MADRID: The Spanish stock market index Ibex-35 lost 1.5 percent in the week as a whole due to the impact of a likely Brexit on the markets.
“Investors are cautious,” said professor Eduardo Martinez Abascal from IESE Business School, “if Britain leaves (the EU), everybody agrees the index will suffer important losses.”
About this week’s results, Abascal said, “the index fell sharply which indicates Brexit had something to do with it, although today it can be seen some recovery.”
Spain’s risk premium closed at 153.50 points on Friday, which was slightly above the 147.30 points of five days ago.
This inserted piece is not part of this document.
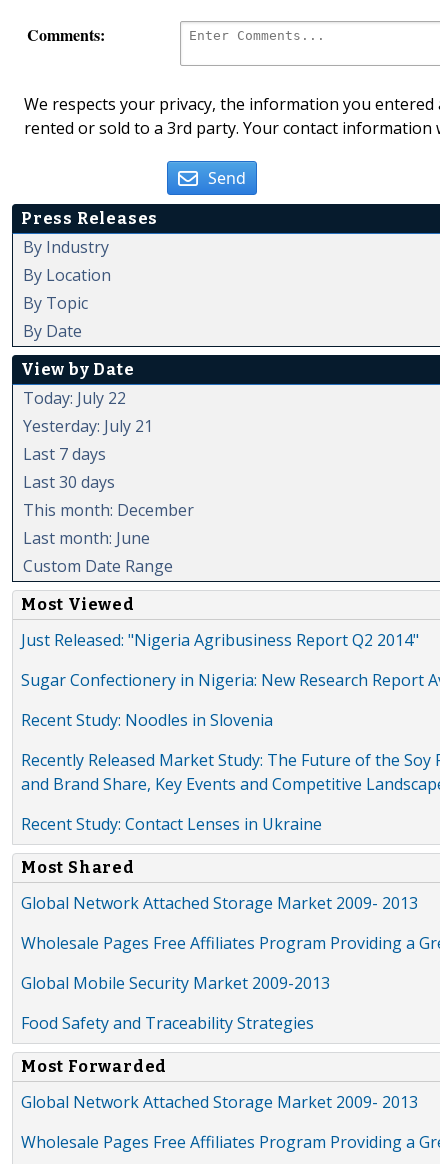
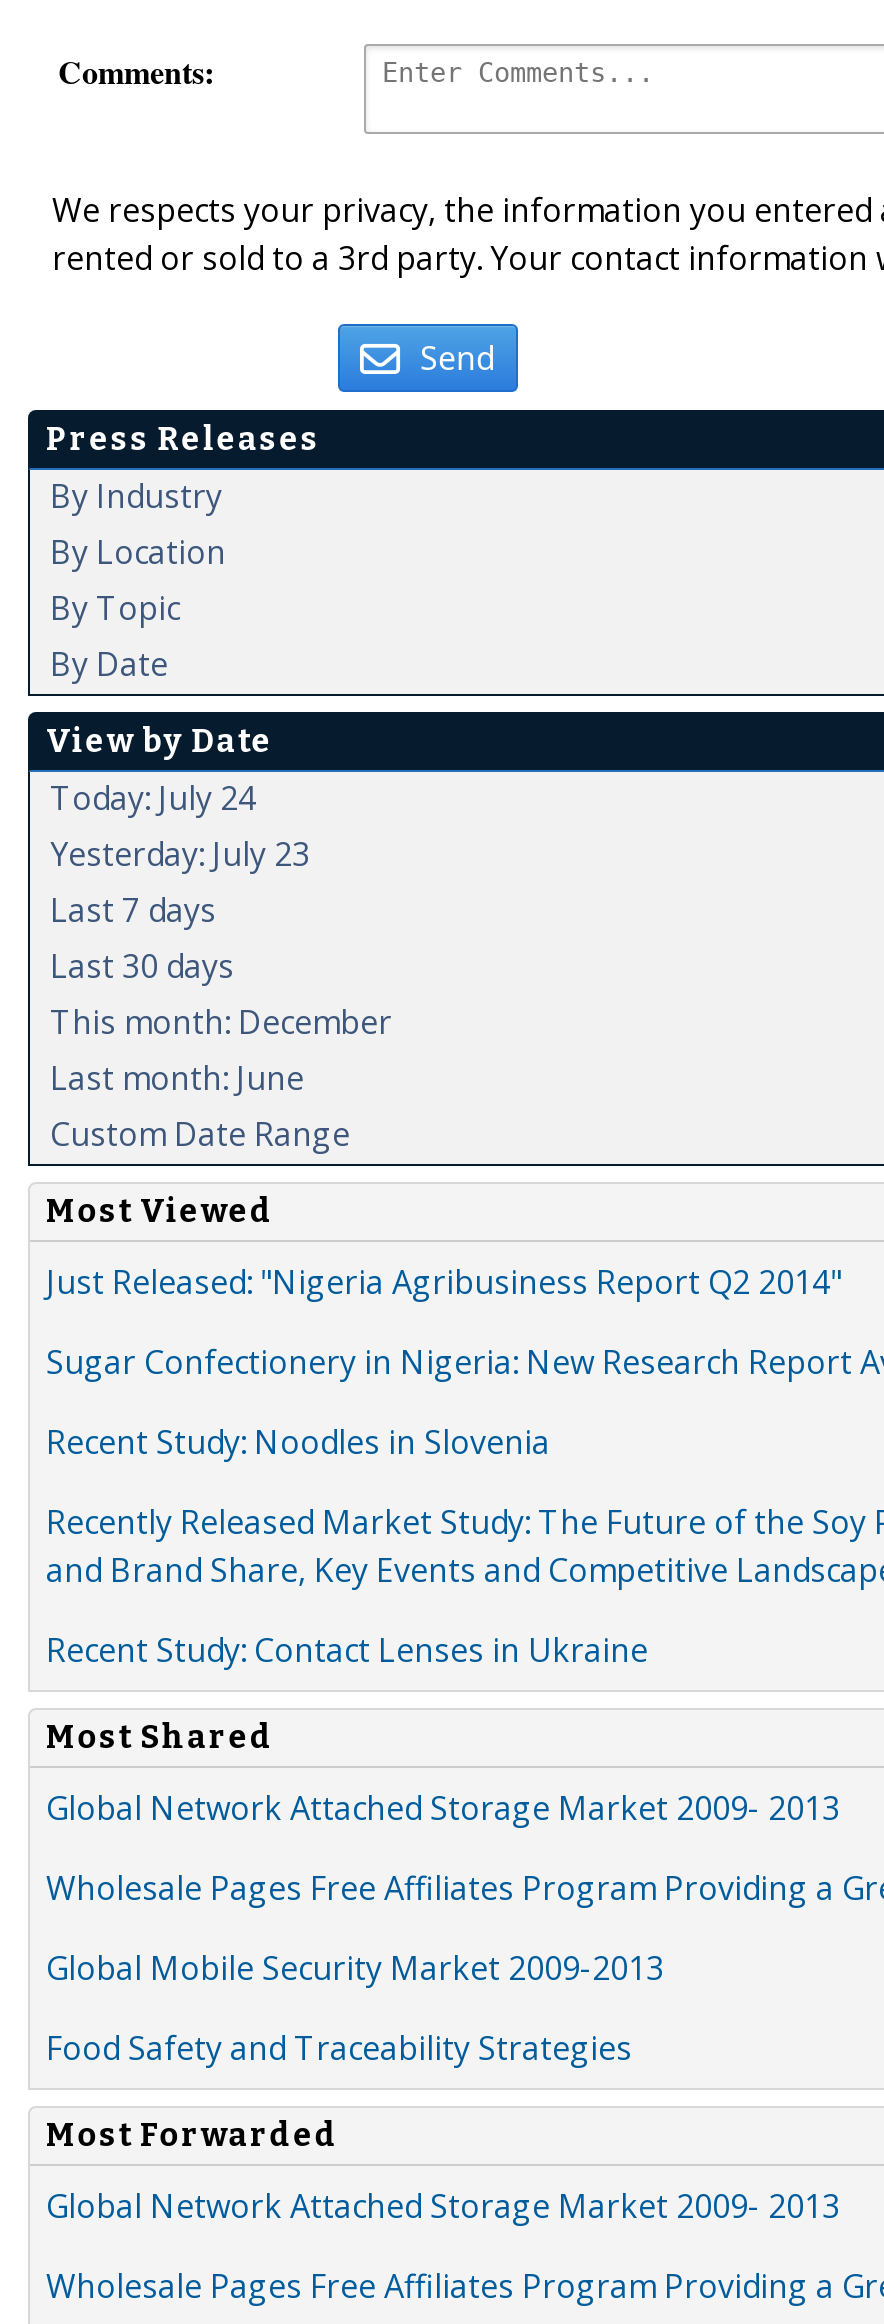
- Today: July 22
+ Today: July 24

- Yesterday: July 21
+ Yesterday: July 23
However, the risk premium rose by around 10 points from Monday to Tuesday and climbed to 161 points on Thursday.
Meanwhile, Spain’s 10-year bond interest rate closed at 1.5 percent on Friday’s session, showing no big differences when compared with five days ago.
The index rose 1.98 percent on Friday closing at 8,362 points, up from the 8,199.90 points of Thursday.
Gains registered on Friday could be attributed to the impact of the attack on British Labour Party MP Jo Cox, which led to the referendum campaign in the country to be called to a halt, Martinez said.
But “all in all, the changes registered in the Ibex-35 were not very big, they are normal, sometimes there is volatility,” he said.
“However, if Britain leaves the EU,” he pointed out, “that would be a disaster for the markets, for the EU, for everyone.”